===== Task inputs

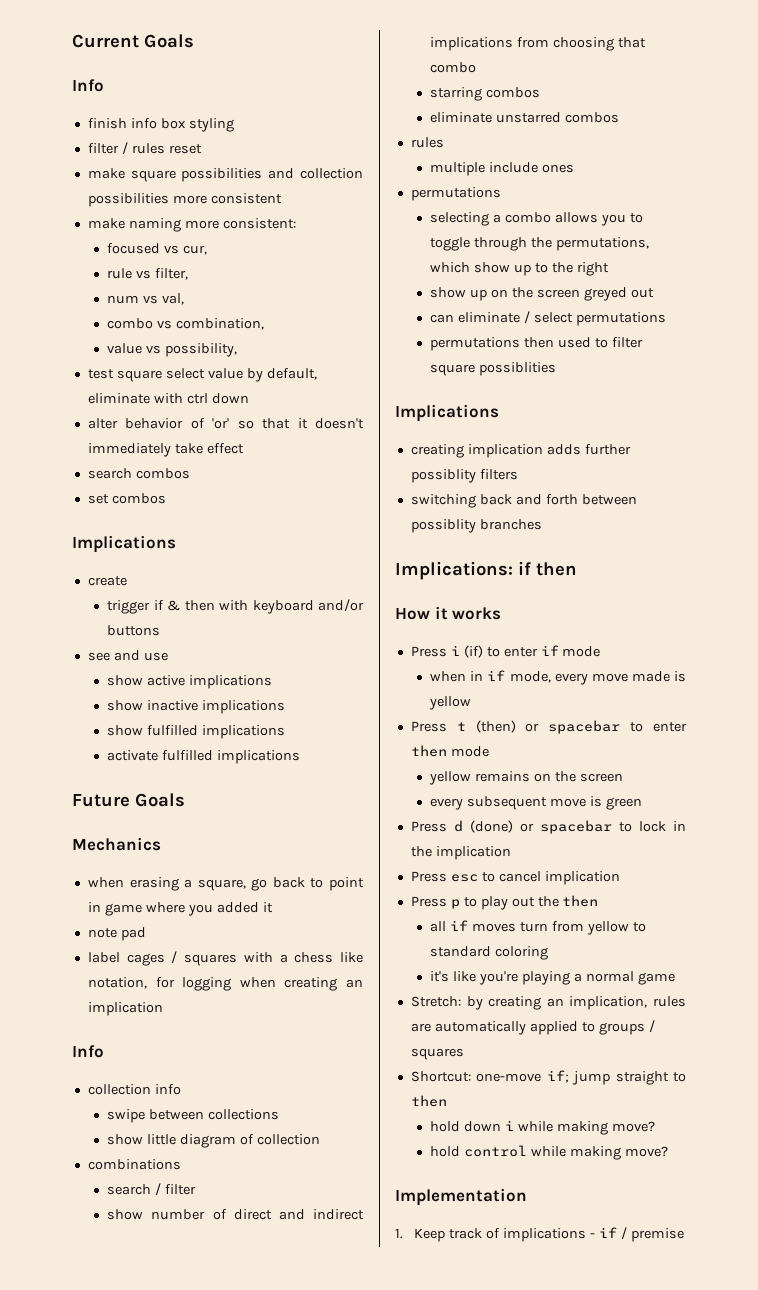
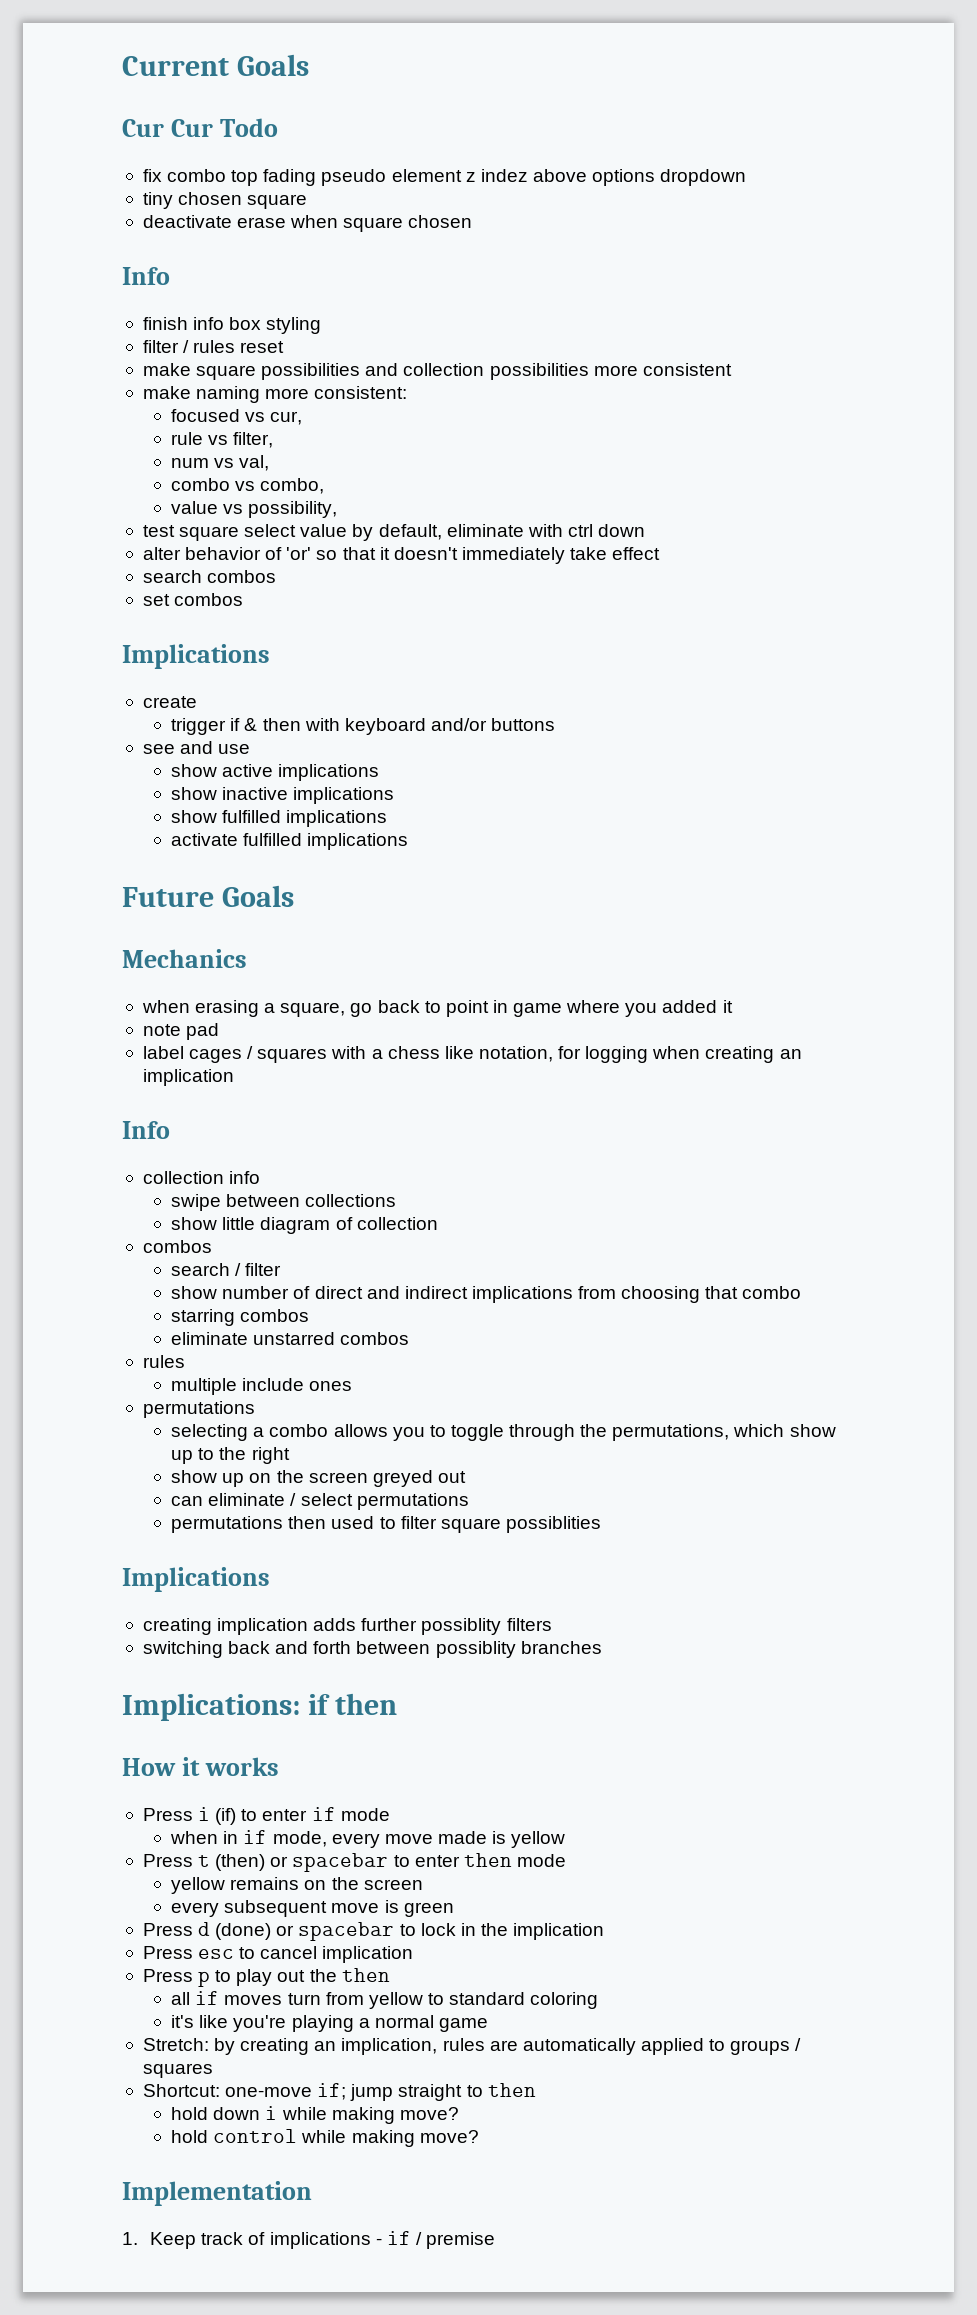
(194, 41) none -> [122,118,279,137] [142,169,747,186] [142,192,308,209] [142,215,473,232] // Cur Cur Todo // fix combo top fading pseudo element z indez above options dropdown // tiny chosen square // deactivate erase when square chosen
[176,318,265,330] combination, -> [260,478,325,494] combo,
[87,1159,181,1170] combinations -> [142,1240,212,1253] combos

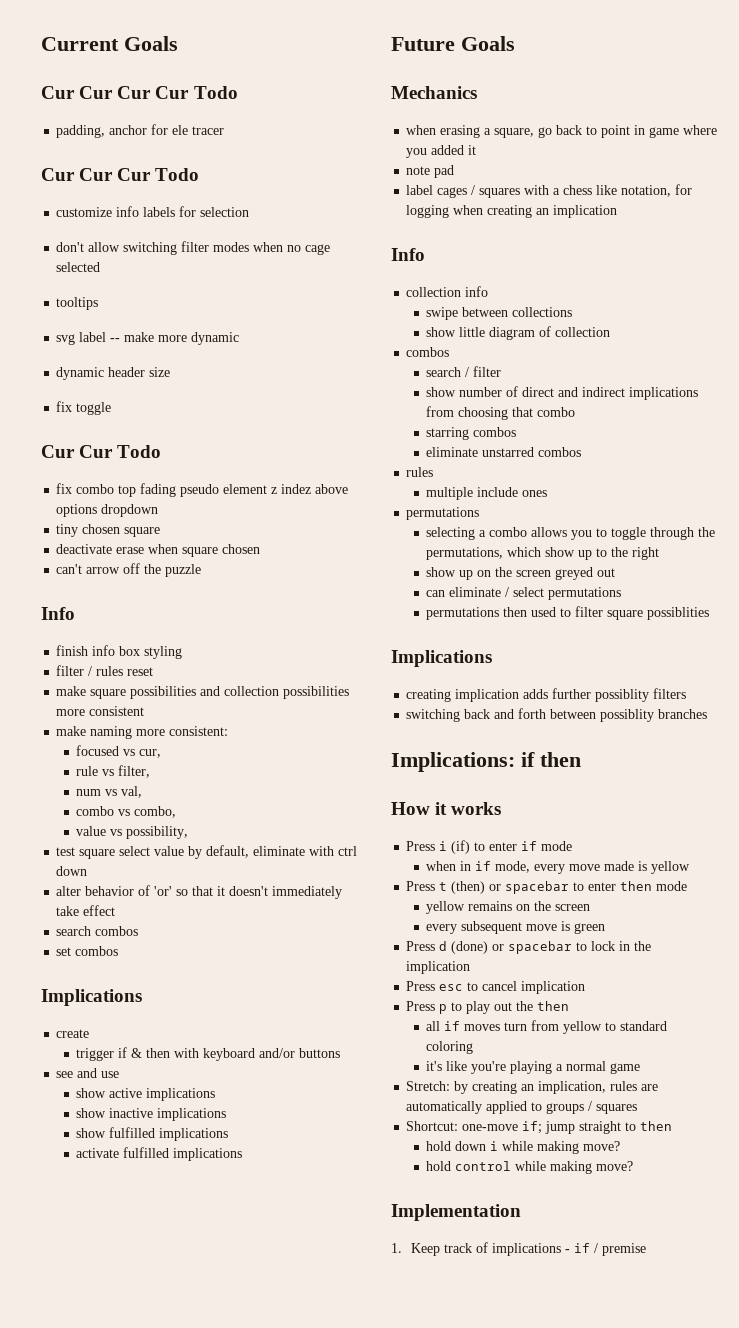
(310, 65) none -> [41,86,238,99] [56,124,225,138] [41,168,200,181] [56,206,250,217] [56,241,331,255] [56,262,101,272] [56,297,99,310] [56,332,240,345] [56,367,171,380] [56,401,112,415] // Cur Cur Cur Cur Todo // padding, anchor for ele tracer // Cur Cur Cur Todo // customize info labels for selection // don't allow switching filter modes when no cage selected // tooltips // svg label -- make more dynamic // dynamic header size // fix toggle
(473, 221) none -> [56,563,202,577] // can't arrow off the puzzle

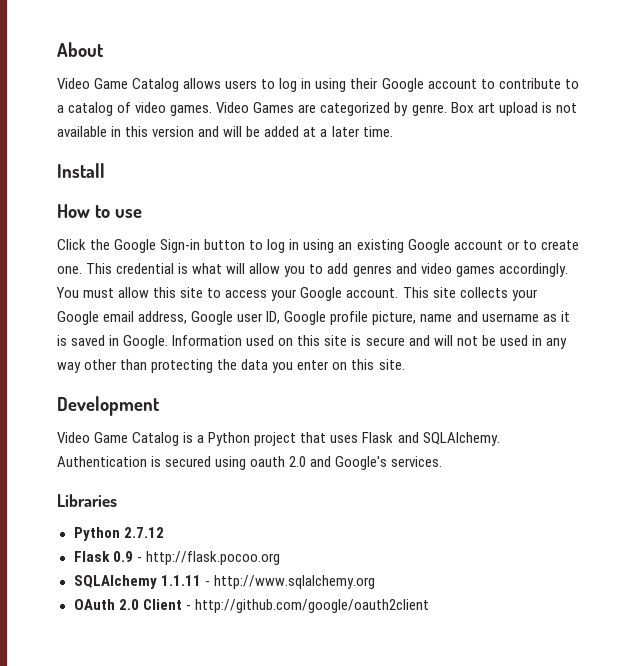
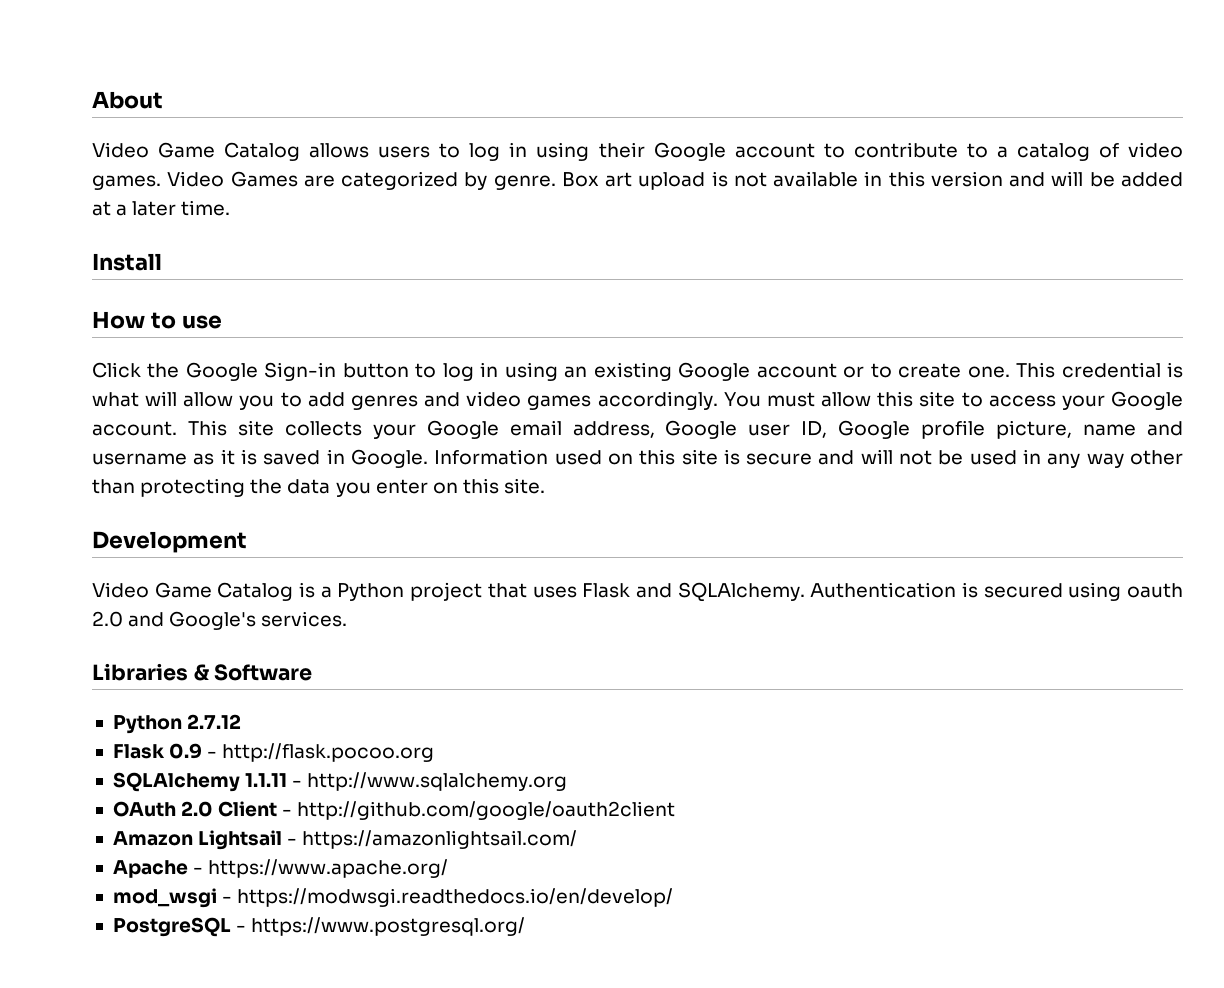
(117, 500) none -> [193,664,313,681] & Software
(429, 606) none -> [112,830,578,850] [112,859,449,878] [112,888,674,908] [112,917,526,937] // Amazon Lightsail - https://amazonlightsail.com/ // Apache - https://www.apache.org/ // mod_wsgi - https://modwsgi.readthedocs.io/en/develop/ // PostgreSQL - https://www.postgresql.org/

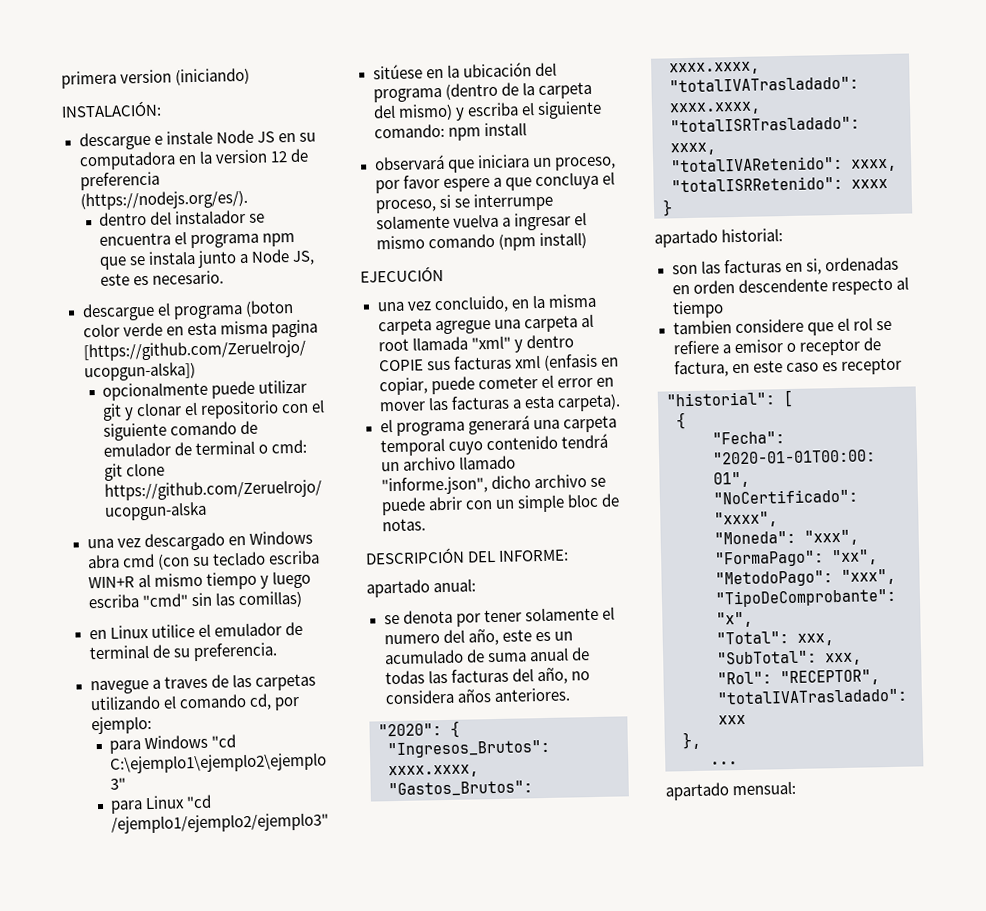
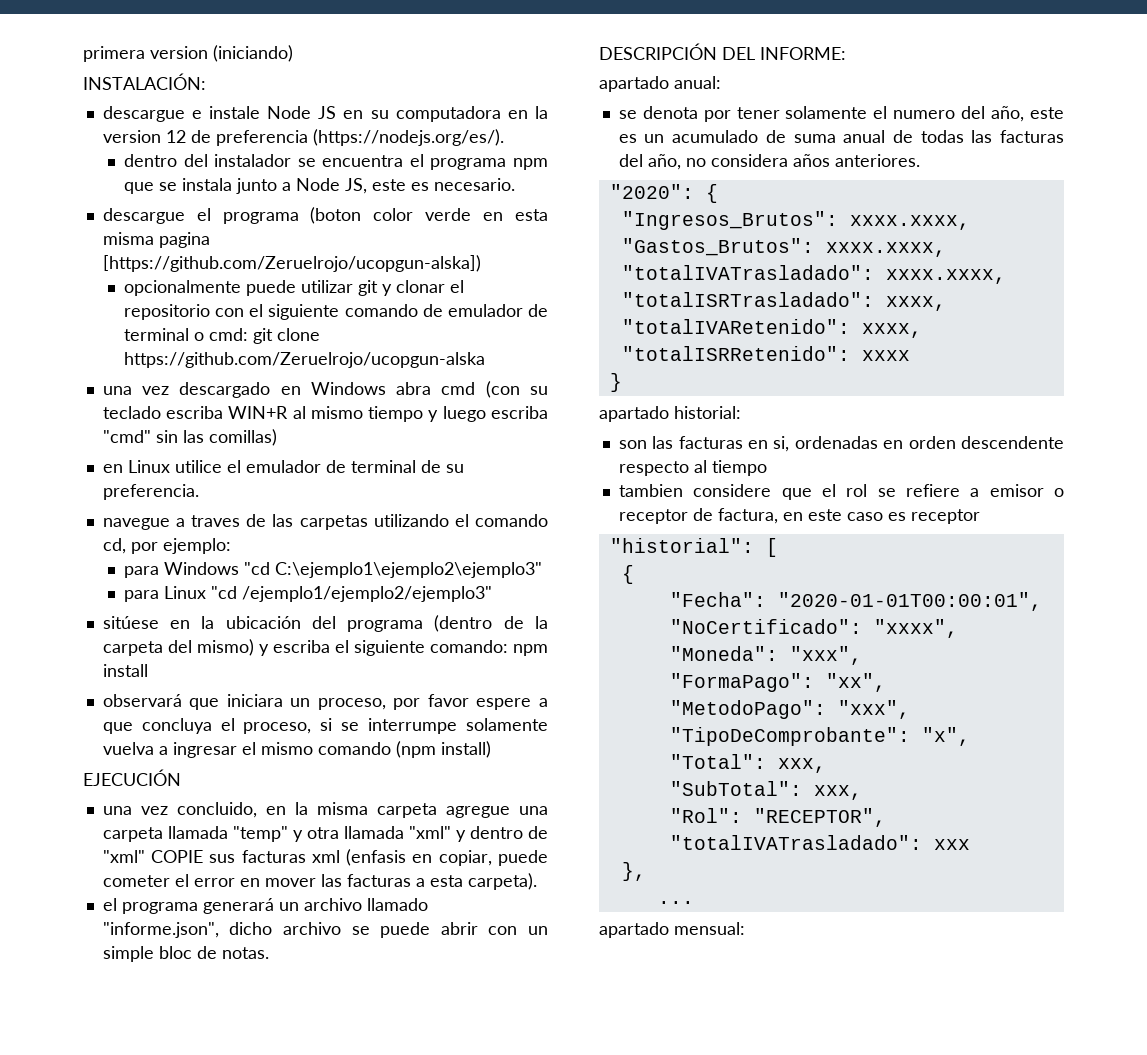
[580,313,594,328] [377,338,409,352] al root -> [167,826,339,842] llamada "temp" y otra
(574, 341) none -> [528,826,548,839] [102,850,145,863] de "xml"
[532,415,617,433] [379,433,608,457] una carpeta temporal cuyo contenido tendrá -> (274, 906) none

==========

_Exercise objective_: Repeat only the stretch of lines that opens with the line containing "(574, 341) none" and closes with the final line of the entries, both included, exactly as written.

_Exercise response_:
(574, 341) none -> [528,826,548,839] [102,850,145,863] de "xml"
[532,415,617,433] [379,433,608,457] una carpeta temporal cuyo contenido tendrá -> (274, 906) none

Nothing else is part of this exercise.